[User interface change data]
*** Block opens ***

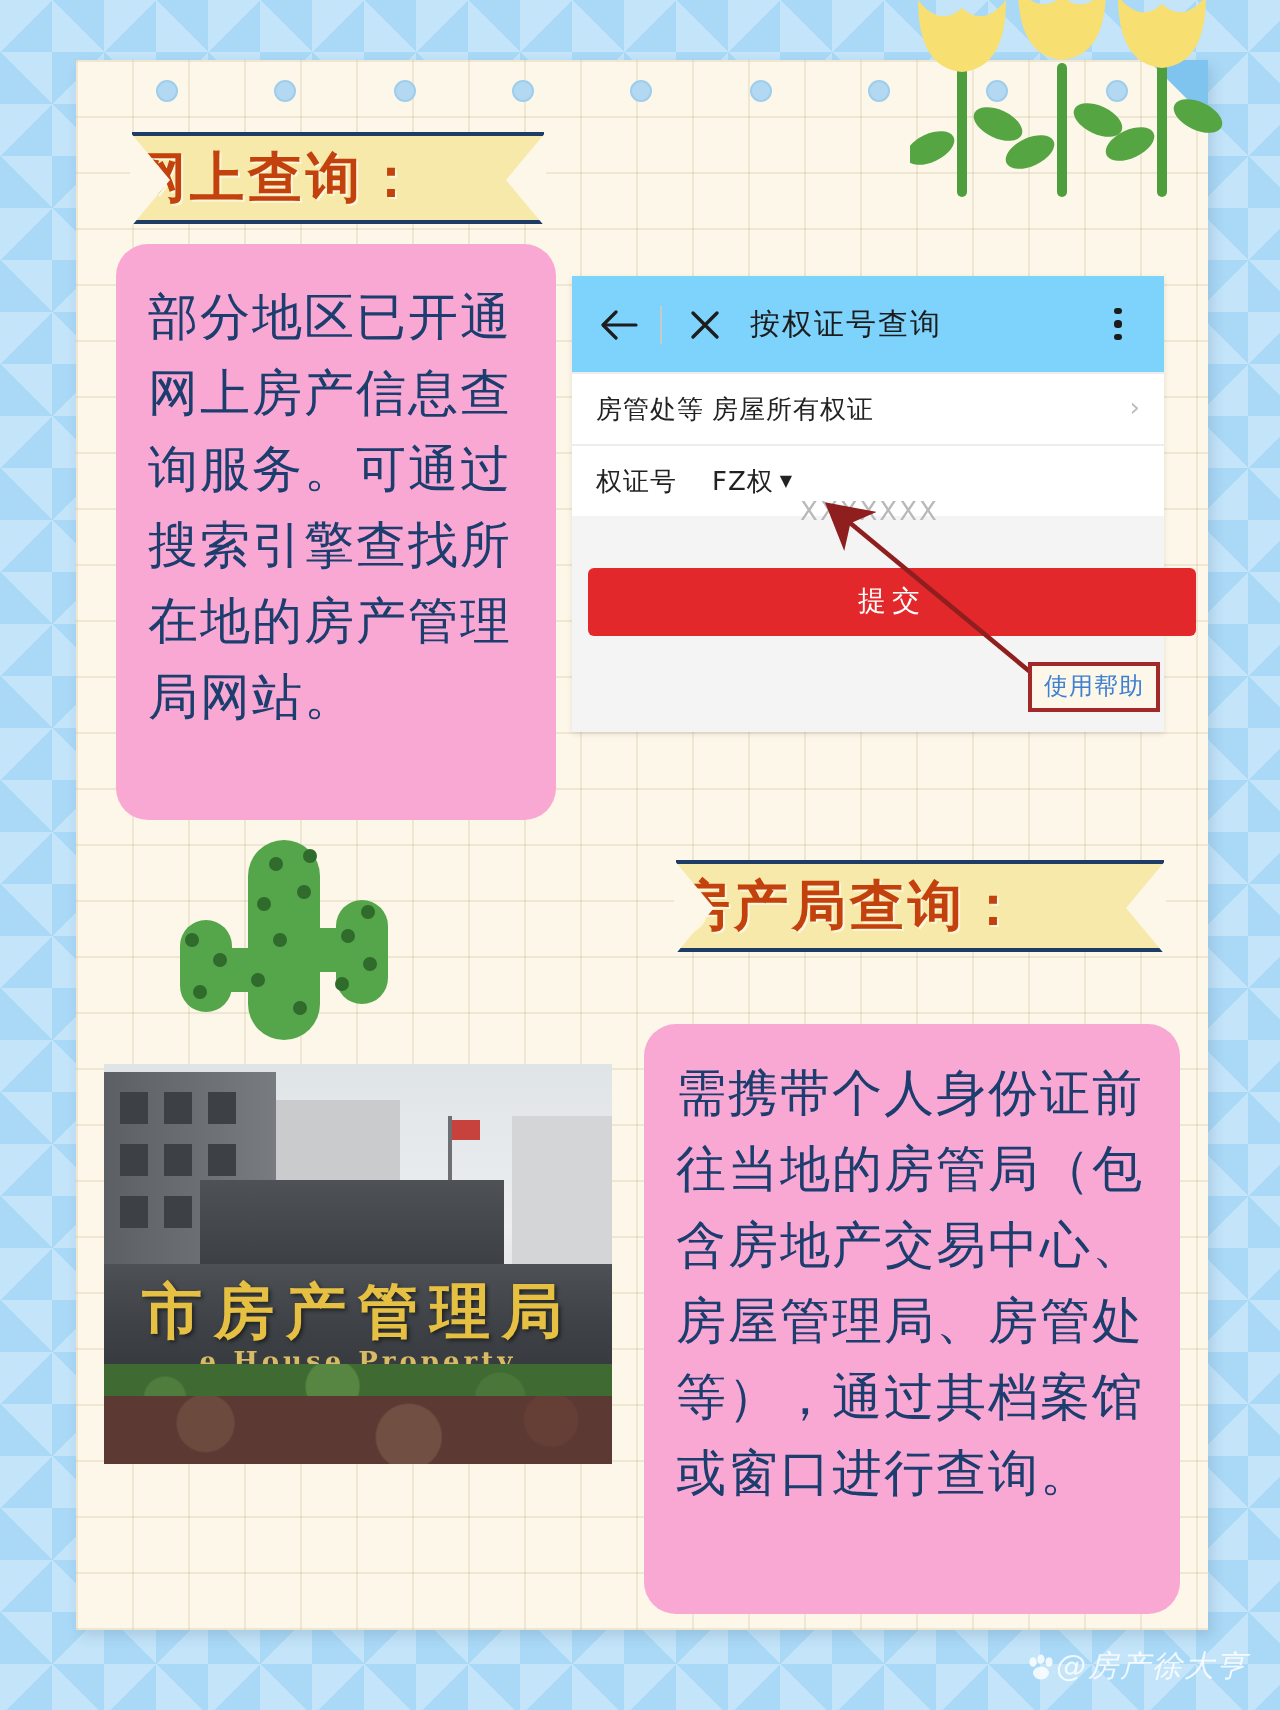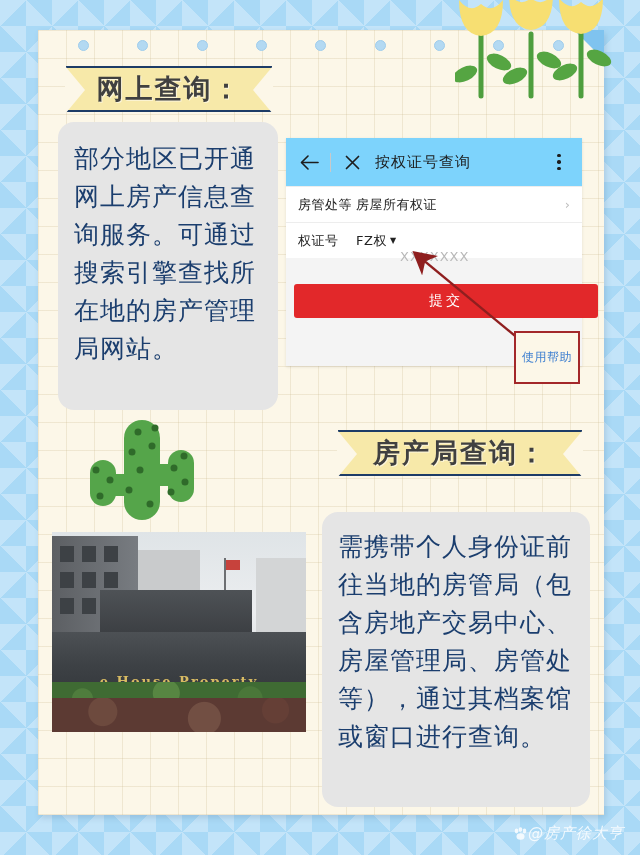--- a/index.html
+++ b/index.html
@@ -74,22 +74,21 @@
   #cactus { position: absolute; left: 72px; top: 412px; width: 140px; height: 108px; }
 
   
   .ribbon {
     position: absolute;
     background: #f7e9a9;
     border-top: 2px solid #1d3c66;
     border-bottom: 2px solid #1d3c66;
     display: flex;
     align-items: center;
-    justify-content: center;
-    color: #404040;
+    color: #c2410c;
     font-weight: bold;
     letter-spacing: 2px;
     text-shadow: 1px 1px 0 rgba(255,255,255,0.6);
   }
   .ribbon::before, .ribbon::after {
     content: "";
     position: absolute;
     top: -2px;
     width: 0; height: 0;
     border-top: 24px solid transparent;
@@ -105,21 +104,21 @@
   }
   #ribbon-2 {
     left: 338px; top: 430px;
     width: 244px; height: 46px;
     font-size: 27px;
   }
 
   
   .bluebox {
     position: absolute;
-    background: #e5e5e5;
+    background: #f9a8d4;
     border-radius: 16px;
     color: #1b3e6e;
     line-height: 1.52;
     letter-spacing: 1px;
   }
   #bluebox-1 {
     left: 58px; top: 122px;
     width: 220px; height: 288px;
     padding: 18px 14px 10px 16px;
     font-size: 25px;
@@ -233,21 +232,21 @@
     letter-spacing: 3px;
     display: flex;
     align-items: center;
     justify-content: center;
   }
 
   
   #help-box {
     position: absolute;
     left: 514px; top: 331px;
-    padding: 16px 6px;
+    padding: 2px 6px;
     border: 2px solid #a3282a;
     background: #fcf7e8;
     color: #3d7fd0;
     font-size: 12px;
     letter-spacing: 0.5px;
     z-index: 6;
   }
   #arrow-svg { position:absolute; left:400px; top:240px; width:140px; height:110px; z-index:5; }
 
   
@@ -413,20 +412,21 @@
     <i class="ph-win" style="left:52px;top:36px;width:14px;height:16px;"></i>
     <i class="ph-win" style="left:8px;top:62px;width:14px;height:16px;"></i>
     <i class="ph-win" style="left:30px;top:62px;width:14px;height:16px;"></i>
   </div>
   <div class="ph-bldg-m"></div>
   <div class="ph-bldg-r"></div>
   <div class="ph-flag"></div>
   <div class="ph-flag-cloth"></div>
   <div class="ph-backwall"></div>
   <div class="ph-wall"></div>
+  <div class="ph-sign">市房产管理局</div>
   <div class="ph-sign-en">e House Property</div>
   <div class="ph-hedge"></div>
   <div class="ph-ground"></div>
 </div>
 
 <div id="watermark">
   <svg width="15" height="15" viewBox="0 0 15 15">
     <g fill="rgba(255,255,255,0.82)">
       <ellipse cx="3.5" cy="5" rx="1.8" ry="2.4"></ellipse>
       <ellipse cx="7.5" cy="3.6" rx="1.8" ry="2.4"></ellipse>

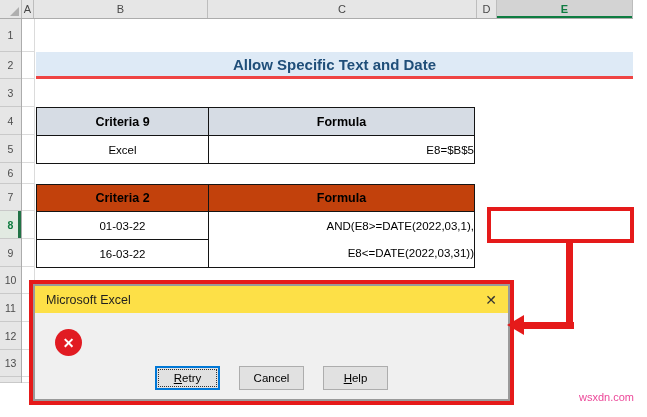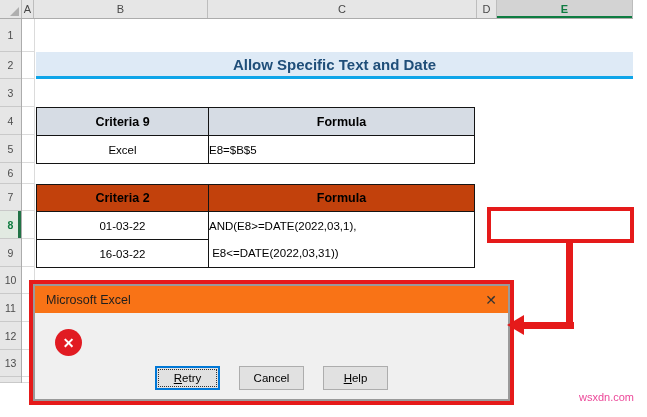--- a/index.html
+++ b/index.html
@@ -38,38 +38,38 @@
   .rh.sel {
     background:#E2EAE2; color:#107C41; font-weight:bold;
     box-shadow: inset -3px 0 0 #217346;
   }
   #col-a-strip { position:absolute; left:22px; top:19px; width:13px; }
   .ast { border-bottom:1px solid #DBDBDB; border-right:1px solid #DBDBDB; }
 
   
   #title-banner {
     position:absolute; left:36px; top:52px; width:597px; height:27px;
-    background:#DEEAF6; border-bottom:3px solid #0ea5e9;
+    background:#DEEAF6; border-bottom:3px solid #ef4444;
     display:flex; align-items:center; justify-content:center;
     font-size:15px; font-weight:bold; color:#1F4E79;
   }
 
   
   table.xl { border-collapse:collapse; table-layout:fixed; }
   table.xl td, table.xl th {
     border:1.5px solid #141414; font-size:11.5px; color:#000;
     overflow:hidden; white-space:nowrap;
   }
   table.xl th { font-size:12.5px; font-weight:bold; text-align:center; }
   #table1 { position:absolute; left:36px; top:107px; }
   #table2 { position:absolute; left:36px; top:184px; }
   #table1 th { background:#D6DCE4; }
   #table2 th { background:#c2410c; }
   .c-center { text-align:center; }
-  .c-left { text-align:left; padding-left:0; }
+  .c-left { text-align:right; padding-left:0; }
   #formula-merged { vertical-align:middle; line-height:27px; white-space:pre; }
 
   
   #dv-table { position:absolute; left:492px; top:184px; }
   #dv-table th { background:#D6E4BC; }
   #dv-red-box {
     position:absolute; left:487px; top:207px; width:147px; height:36px;
     border:4px solid #E51A1A; z-index:5;
   }
 
@@ -86,21 +86,21 @@
   
   #dialog-annotation {
     position:absolute; left:29px; top:280px; width:485px; height:125px;
     border:4px solid #E51A1A; z-index:10;
   }
   #dialog {
     width:100%; height:100%; border:2px solid #9A9A9A; background:#F0F0F0;
     display:flex; flex-direction:column;
   }
   #dialog-titlebar {
-    height:27px; background:#f97316; display:flex; align-items:center;
+    height:27px; background:#fde047; display:flex; align-items:center;
     padding-left:11px; flex:none;
   }
   #dialog-title { font-size:12.5px; color:#1F1F1F; }
   #dialog-close {
     margin-left:auto; width:34px; height:100%; display:flex;
     align-items:center; justify-content:center; font-size:14px; color:#333;
     cursor:default;
   }
   #dialog-body { flex:1; display:flex; flex-direction:column; }
   #msg-row { flex:1; display:flex; align-items:center; padding:6px 10px 0 20px; }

*** Block closes ***

## What is expected
In the entries, find every line holding "sign" and copy it.

## Reply
+  <div class="ph-sign">市房产管理局</div>
   <div class="ph-sign-en">e House Property</div>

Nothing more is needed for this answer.